Though grammatical errors abound in this book, it is an enjoyable and informative read.
Invisible Lines (HarperCollins, Rs 299) by Ruby Zaman is yet another novel set against the backdrop of the conflict between West and East Pakistan, and the gradual emergence of Bangladesh as a fledgling, sovereign nation. Zebunnessa Rahim (thankfully called Zeb throughout the book) is a spoilt little rich girl, born in East Pakistan to a Sylheti mother and a Bihari father, and leads a cushy life — before it is turned upside down in 1971. The family watches its home turn into a refugee camp, and struggles to come to terms with its new national identity. While novels about the struggles of young protagonists in the face of their nation’s partition are a dime a dozen, Invisible Lines impresses the reader with the meticulous research that has gone into it. Zaman’s language is the right mix of complex and lucid — rarely does she simplify what is at best a complicated, charged subject.

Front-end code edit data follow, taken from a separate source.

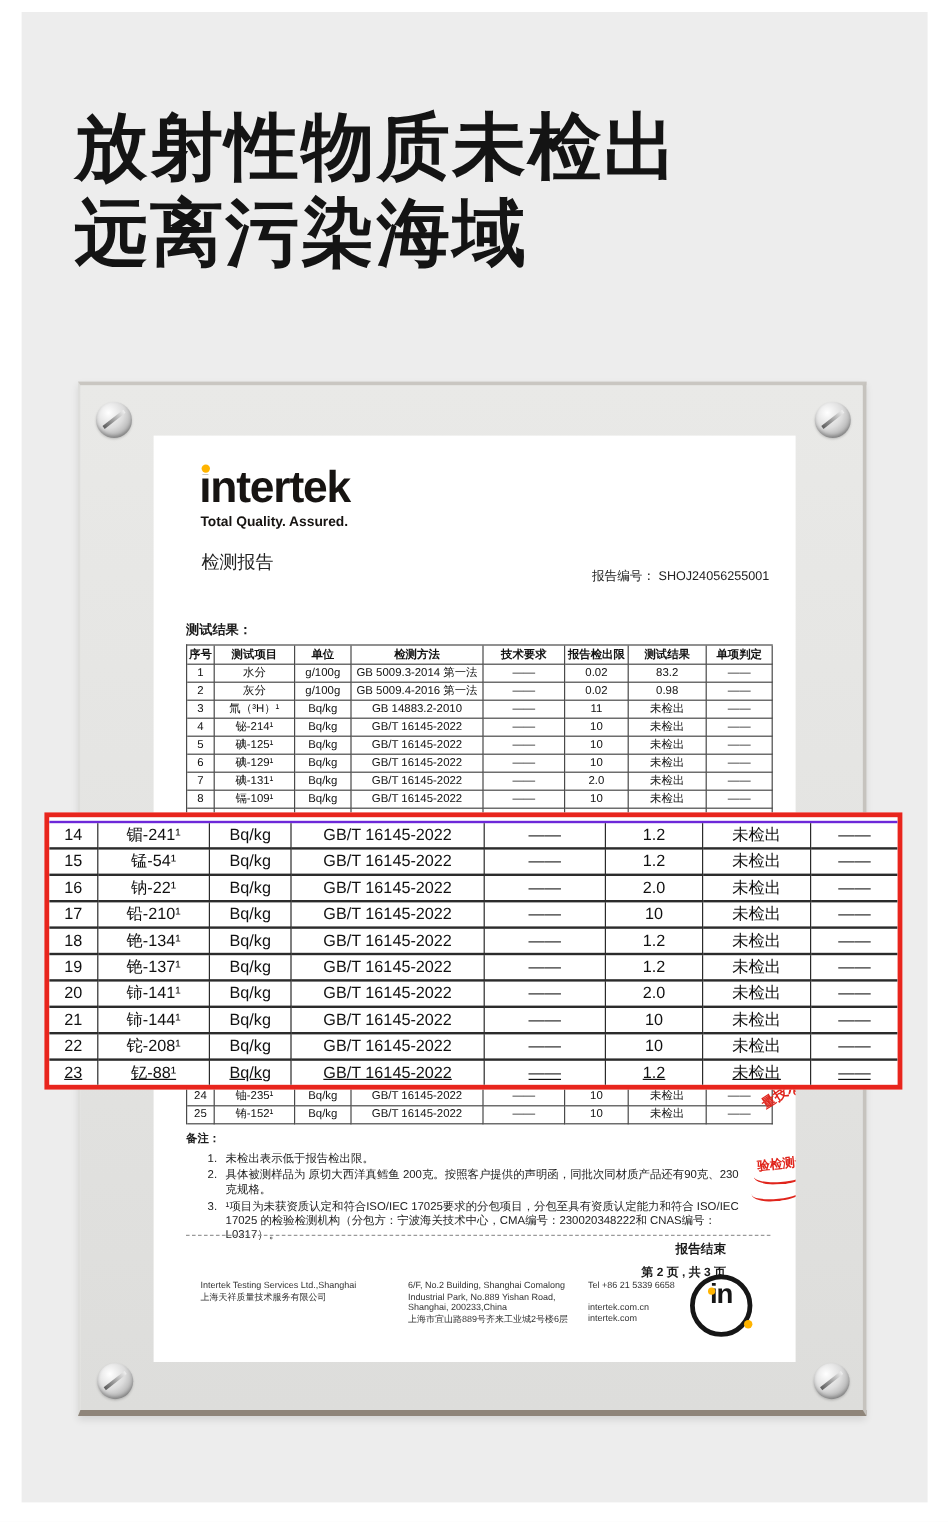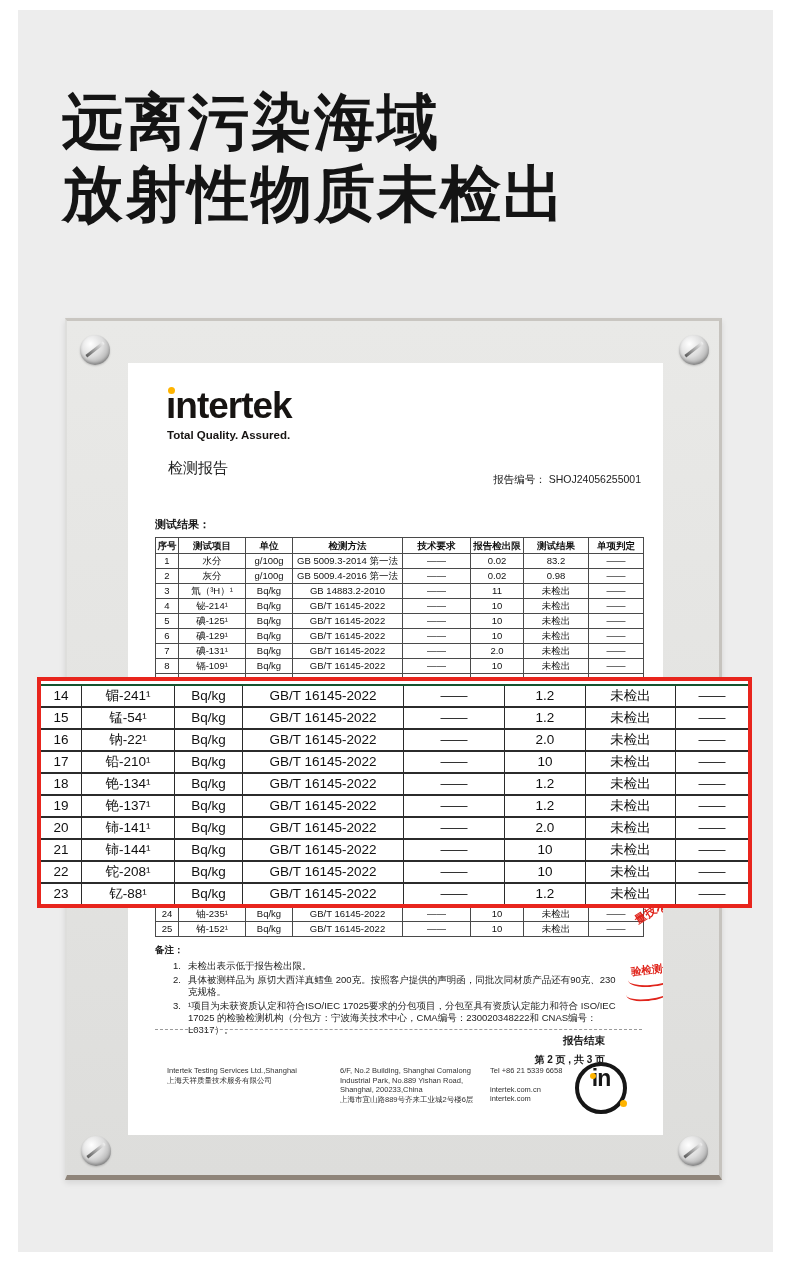--- a/index.html
+++ b/index.html
@@ -77,36 +77,36 @@
   .stamp-1 { left:502px; top:536px; font-size:9px; letter-spacing:1px; transform:rotate(22deg); }
   .stamp-2 { left:504px; top:552px; font-size:11.5px; transform:rotate(-33deg); transform-origin:left top; }
   .stamp-3 { left:503px; top:600px; font-size:10.5px; transform:rotate(-6deg); }
   .stamp-arc { position:absolute; width:44px; height:16px; border:none; border-bottom:2.5px solid #e0251c; border-radius:50%; }
   .arc-1 { left:500px; top:608px; transform:rotate(-4deg); }
   .arc-2 { left:498px; top:622px; transform:rotate(-6deg); }
 
   
   .hl-box { position:absolute; left:37px; top:677px; width:715px; height:231px; background:#ffffff;
             border:4.5px solid #e8251d; z-index:5; overflow:hidden; }
-  .hl-table { margin-top:3px; border-top:2px solid #14532d; border-bottom:2px solid #2b2b2b; font-size:13.5px; color:#101010; }
+  .hl-table { margin-top:3px; border-top:2px solid #6d28d9; border-bottom:2px solid #2b2b2b; font-size:13.5px; color:#101010; }
   .hl-table .trow .cell { border-right:1.5px solid #2b2b2b; border-bottom:2px solid #2b2b2b;
                 height:22px; line-height:20px; font-weight:500; }
-  .hl-table .trow:last-child .cell { border-bottom:none; }
+  .hl-table .trow:last-child .cell { border-bottom:none;text-decoration:underline; }
   .hl-table .trow .cell:last-child { border-right:none; }
   .h0{width:41px}.h1{width:93px}.h2{width:68px}.h3{width:161px}.h4{width:101px}.h5{width:81px}.h6{width:90px}.h7{width:71px;flex:1}
 </style>
 </head>
 <body>
 
 <div class="canvas">
   <div class="gray-panel"></div>
 
   <div class="title">
+    <div>放射性物质未检出</div>
     <div>远离污染海域</div>
-    <div>放射性物质未检出</div>
   </div>
 
   <div class="frame"></div>
   <div class="screw" style="left:80px; top:335px;"></div>
   <div class="screw" style="left:679px; top:335px;"></div>
   <div class="screw" style="left:81px; top:1136px;"></div>
   <div class="screw" style="left:678px; top:1136px;"></div>
 
   <div class="paper">
     <div class="logo"><span class="i-letter">i</span><span>ntertek</span></div>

The tulleeho! book of cocktails: anarkali, Instant karma and other mouthwatering mixes (Westland, Rs 395) edited by Rayna Jhaveri is a treasure trove. Not only is it full of interesting and innovative recipes for cocktails (there is a cocktail called the One-Eyed Pirate) but the recipes are also accompanied by the history of every sort of liquor used in those cocktails. This book has the power to interest alcoholics, social drinkers and teetotallers.